From the line containing "background: #c2410c ->" to the end of the records below, both included, every line should be repeated exactly; pictures should be dropped.

--- Dataset excerpts ---

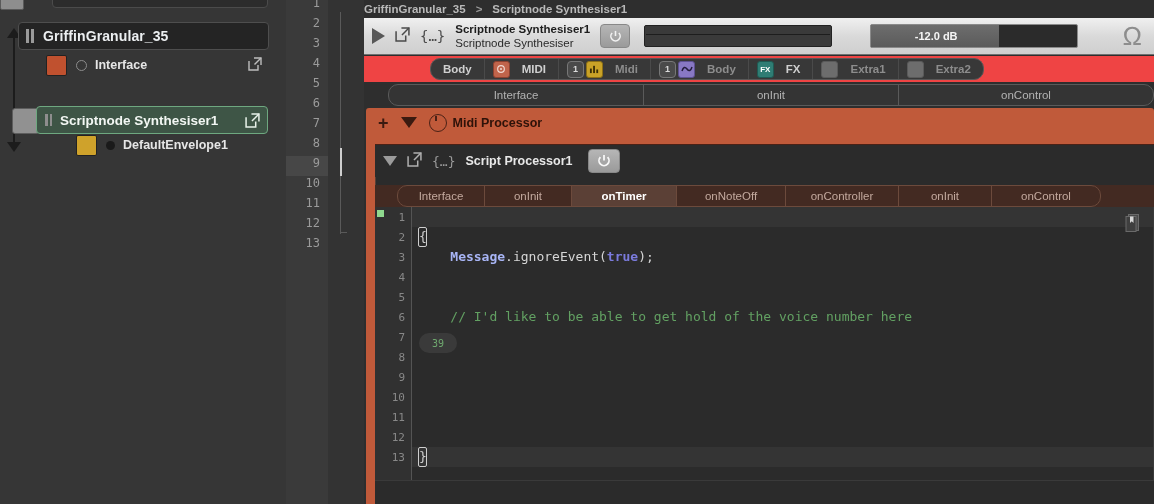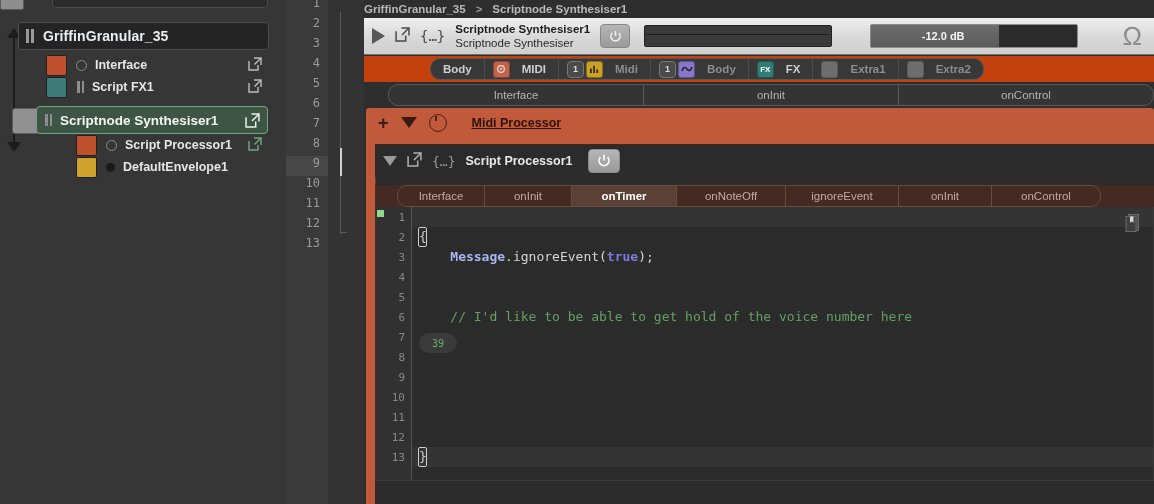"-12.0 dB" .gain-text { left: 8px -> 1px }
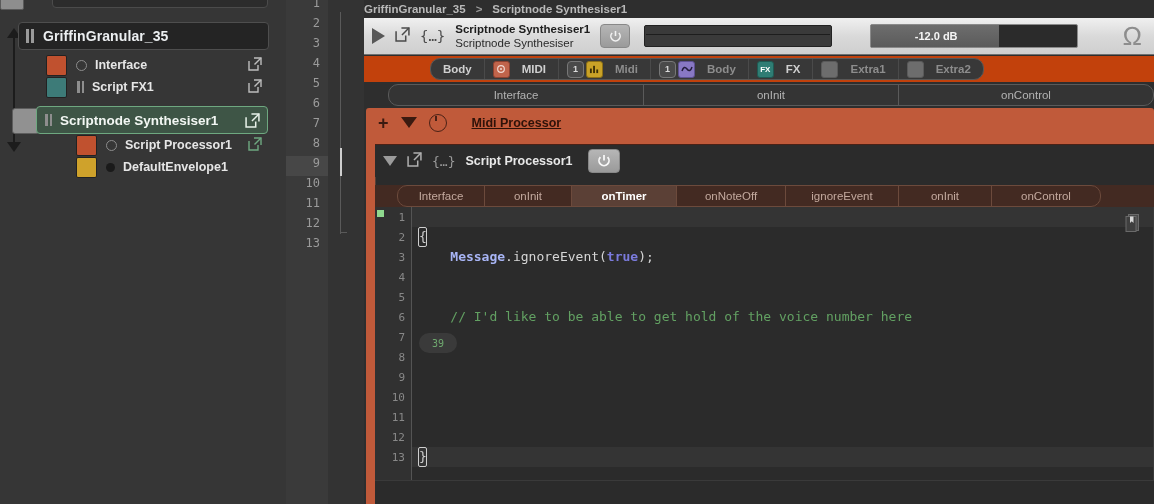"Body" .routebar { background: #c2410c -> #ef4444 }
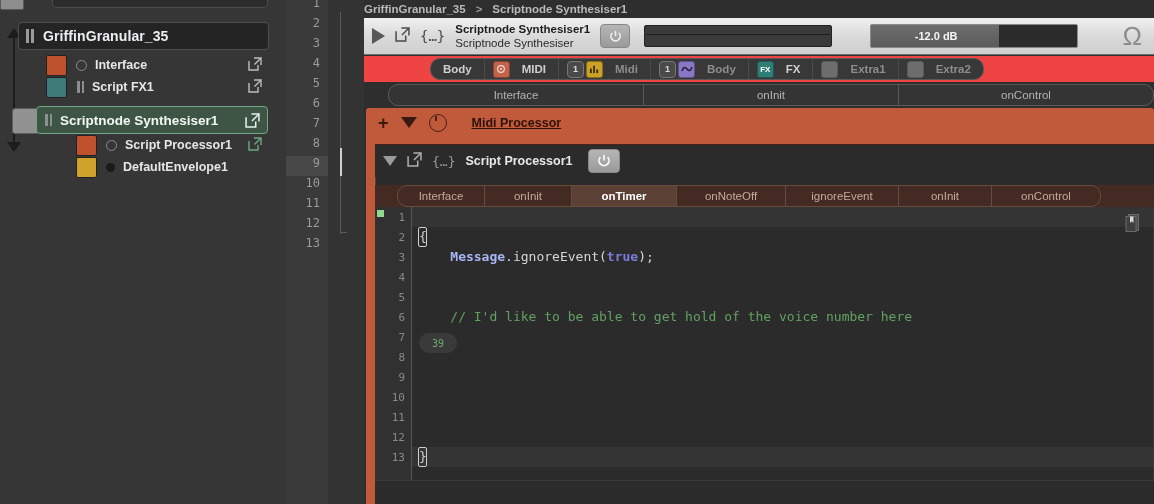"Script FX1" div.tree-row { html: <div> <span></span> <span></span> <span>Script FX1</span> <span> <svg> <path></path> <path></path> <path></path> </svg> </span> </div> -> none }
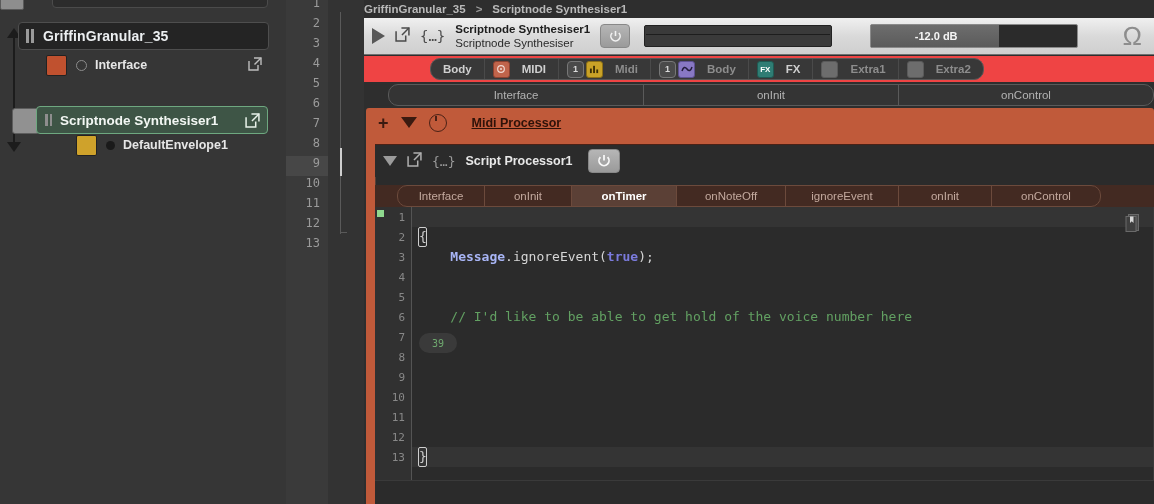"Midi Processor" .midi-title { margin-left: 25px -> 6px; text-decoration: underline -> none }
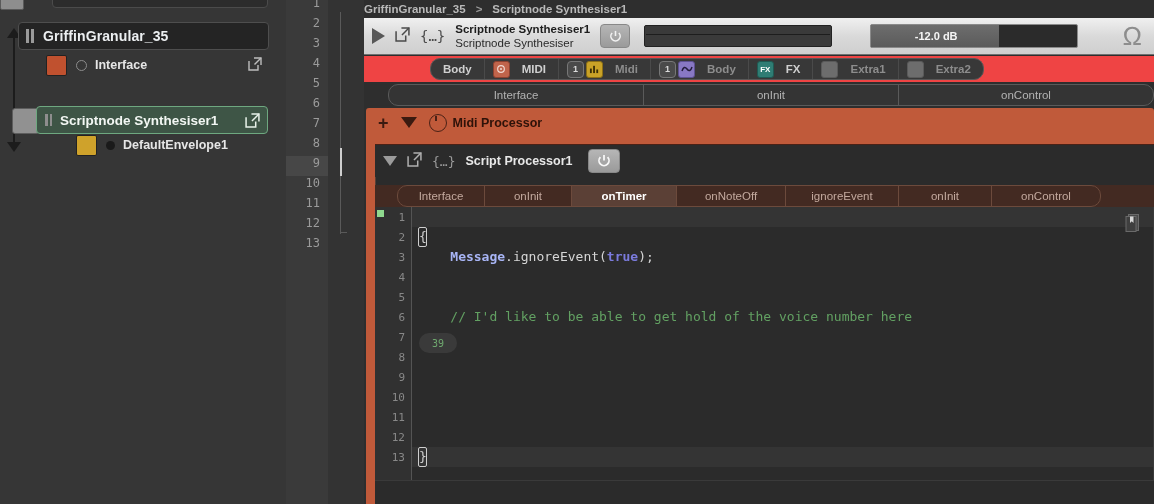"ignoreEvent" div.itab { text: ignoreEvent -> onController }
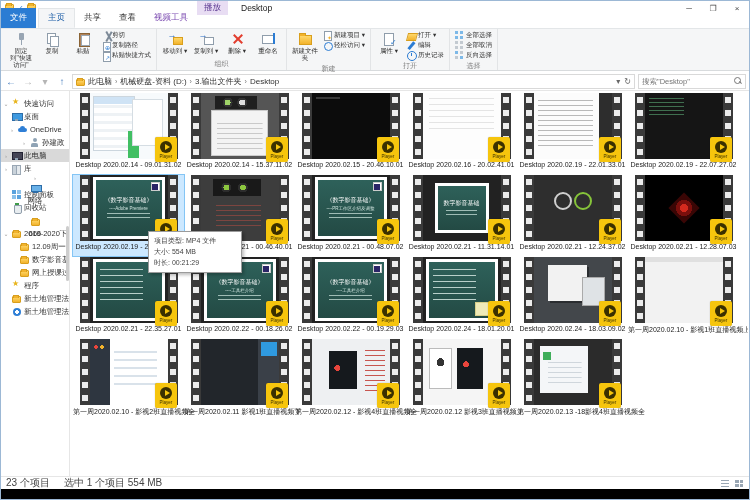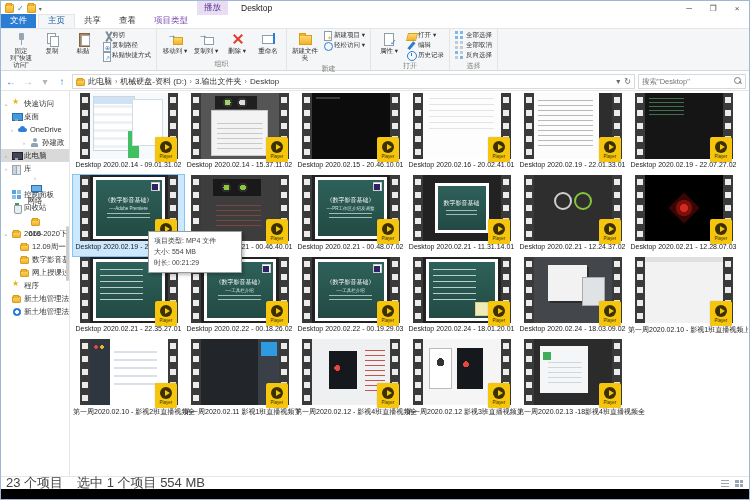"文件" .tab { height: 14px -> 20px }
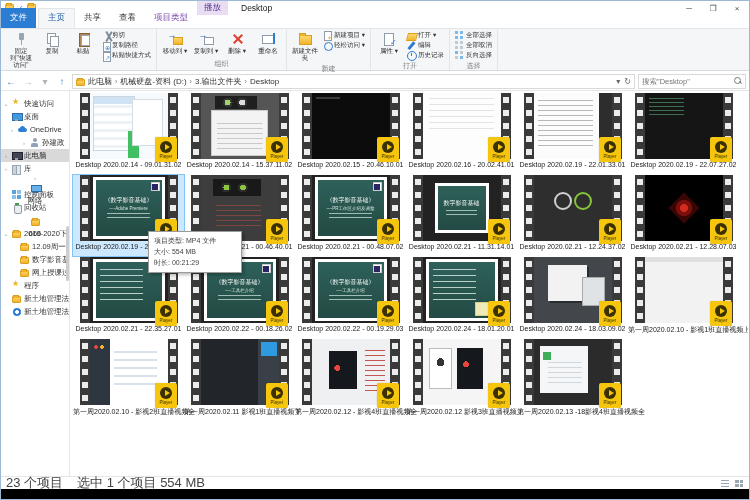"项目类型" div.tab { text: 项目类型 -> 视频工具 }
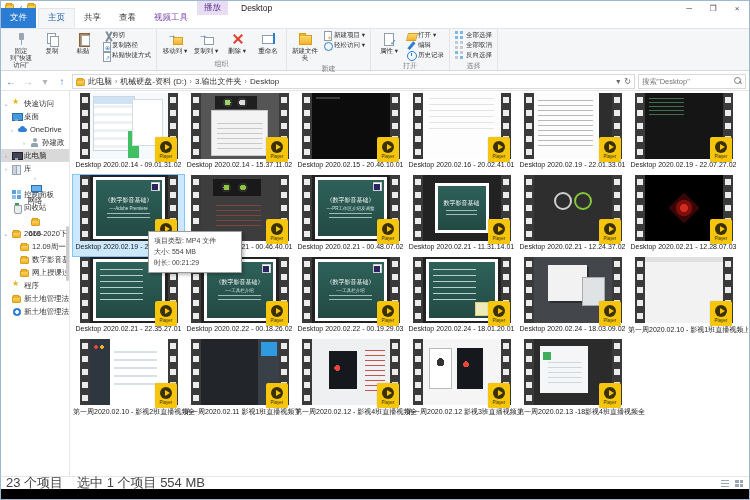"23 个项目" .statusbar { font-size: 13px -> 10px }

---

> Task result:
"Body" .routebar { background: #c2410c -> #ef4444 }
"Script FX1" div.tree-row { html: <div> <span></span> <span></span> <span>Script FX1</span> <span> <svg> <path></path> <path></path> <path></path> </svg> </span> </div> -> none }
"Midi Processor" .midi-title { margin-left: 25px -> 6px; text-decoration: underline -> none }
"ignoreEvent" div.itab { text: ignoreEvent -> onController }
"文件" .tab { height: 14px -> 20px }
"项目类型" div.tab { text: 项目类型 -> 视频工具 }
"23 个项目" .statusbar { font-size: 13px -> 10px }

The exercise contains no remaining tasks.